I am not talking about ease of use, but about the downclock.

The other extensions do not trigger it, not even AVX256.

With AVX512 is not always a win, and you don't even know until you try in particular hardware.

The 256-bit vector instructions do trigger a downclock, but not as severe as the AVX512 downclock.

You are 100% right, it is AVX1 I was thinking about (which nowadays I am not sure if that has downclock or not either).

I don’t think that applies to modern AMD processors, though.

Agner’s microarchitecture.pdf says about Ryzen “There is no penalty for mixing AVX and non-AVX vector instructions on this processor.”

Not sure if it applies to Zen 2 but I’ve been using one for a year for my work, AVX 1 & 2 included, I think I would have noticed.

AMD processors used to implement AVX instructions by double-pumping them, using only 128-bit vector ALUs. This means there's no clock penalty, but there's also no speedup over an SSE instruction by doing so. I don't know if this is still the case with the newest µarchs though.

> but there's also no speedup over an SSE instruction by doing so

Just because they are split doesn’t mean they run sequentially. Zen 1 can handle up to 4 floating point microops/cycle, and there’re 4 floating-point execution units, 128-bit wide / each (that’s excluding load/store, these 4 EUs only compute).

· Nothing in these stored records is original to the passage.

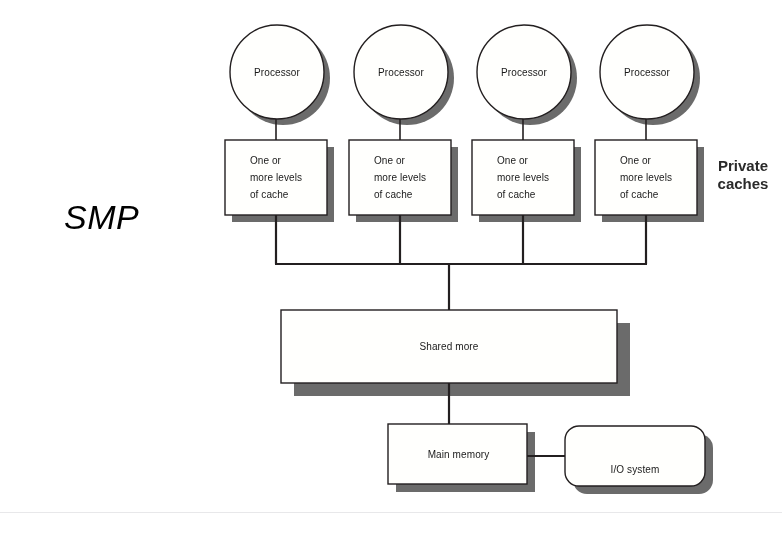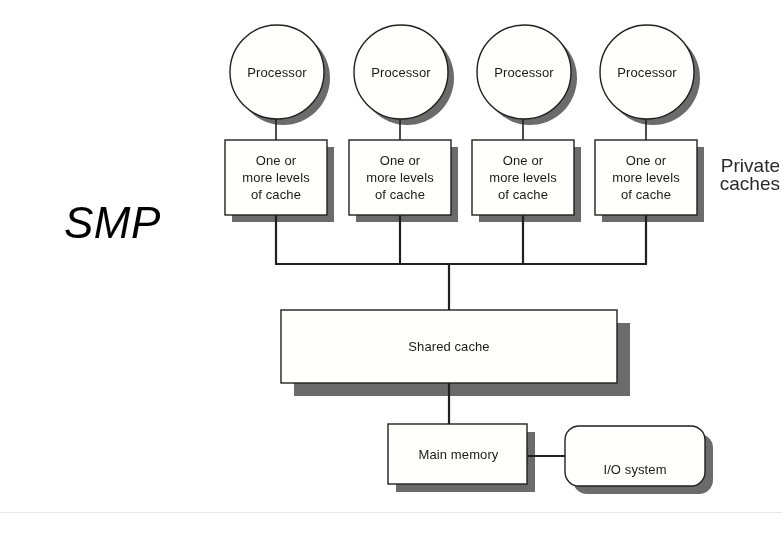"Processor" .node-text { font-size: 13px -> 10px; text-align: center -> left }
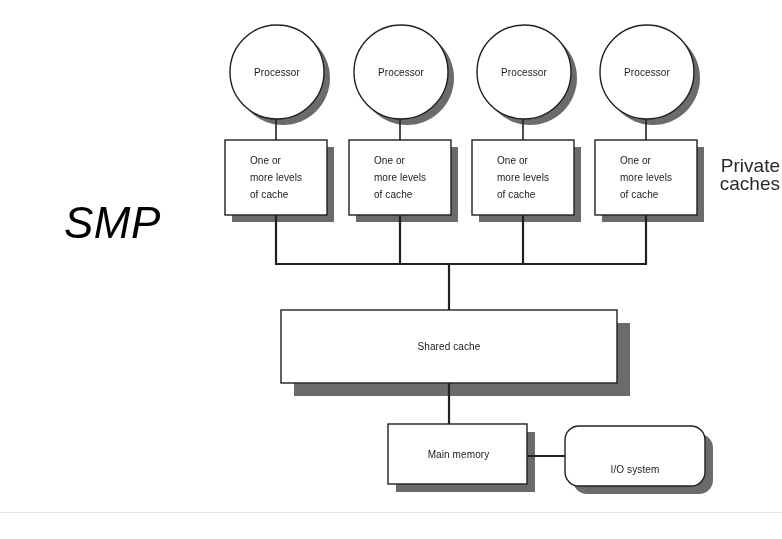"Private" .side-label { font-size: 19px -> 15px; font-weight: none -> bold; text-align: right -> center }
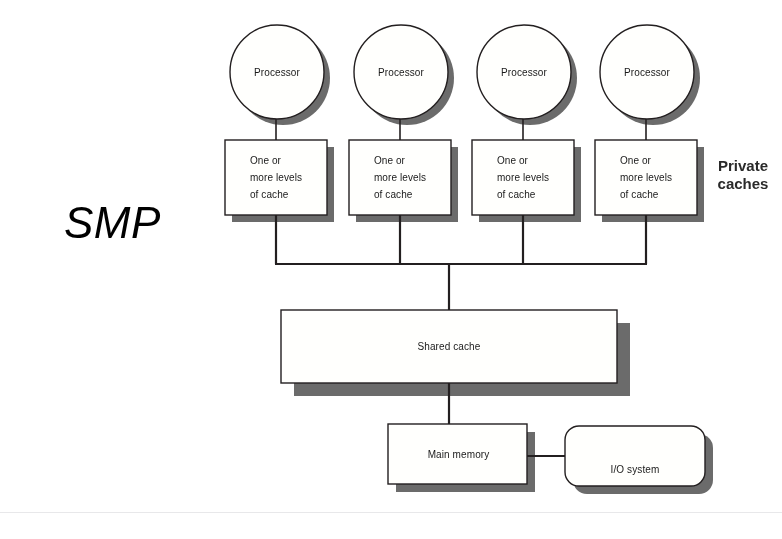"SMP" .title-smp { font-size: 44px -> 34px }
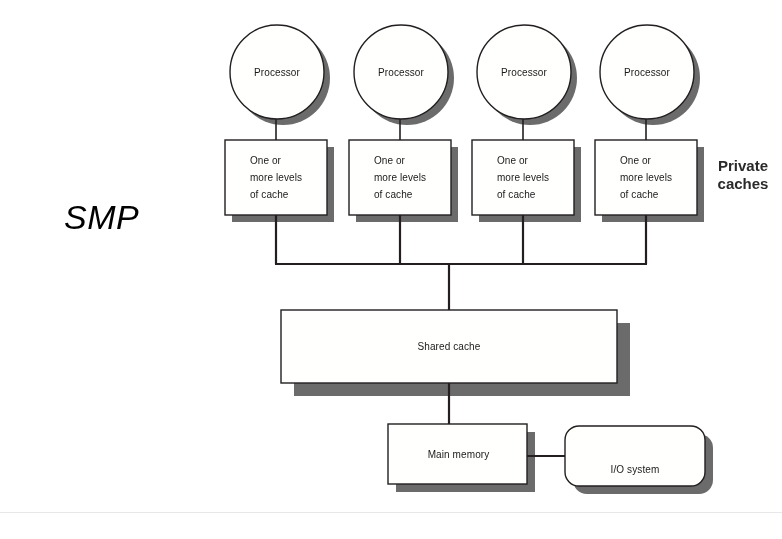"Shared cache" div.node-text { text: cache -> more }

Native 256 bit are even faster due to less micro-ops and potentially more in-flight instructions, but I’m pretty sure even on Zen 1 AVX is faster than SSE.

It depends. If EUs are actually the bottleneck then doing SSE or AVX wouldn't have any different in speed in such case.

However, when instruction decode/retire is the bottleneck, AVX can be faster. I remembered this can be the case on Intel Sandy Bridge (first-gen AVX, double pumped, retire 3 instructions/cycle), where AVX can sometimes be faster (usually it's not that different)

With recent CPUs from both Intel/AMD able to at decode/retire at least 4 instructions per cycle this really cease to be the case.

> AVX can be faster

Yes. Another possible reason for that is instructions without SSE equivalents. I remember working on some software where AVX2 broadcast load instruction helped substantially.

Why link to a 5 year old thread? There has to be more recent work.

There is more recent work. This blog post by Travis Downs is the most detailed analysis of transition behavior I've seen: https://travisdowns.github.io/blog/2020/01/17/avxfreq1.html

For general guidelines on when to use AVX-512, this (older post) remains best guide I've seen: https://lemire.me/blog/2018/09/07/avx-512-when-and-how-to-us...

So, are programs that are compiled with those instructions faster or slower? In my experience they have been faster.

Short answer: Yes, faster. Long answer: It depends, and you may be measuring the wrong thing.

Among other things, it depends on the workload and the exact processor. You can find plenty of cases where AVX512 makes things faster. You can also find cases where the entire system slows down because it is running sections of AVX512 code here and there—apparently, for certain Intel processors, the processor needs to turn on top 256 bits of the register files and interconnects, and to get full speed for AVX512 it will alter the processor’s voltage and clock speed. This reduces the speed of other instructions and even other cores on the same die (which may be surprising).

While the specifics may be new, the generalities seem familiar—it has long been true that a well-intentioned improvement to a small section of your code base can improve performance locally while degrading overall system performance. The code that you’re working on occupies a smaller and smaller slice of your performance metrics, and meanwhile, the whole system is slowing down. There are so many reasons that this can happen, dynamic frequency scaling with AVX512 is just one more reason.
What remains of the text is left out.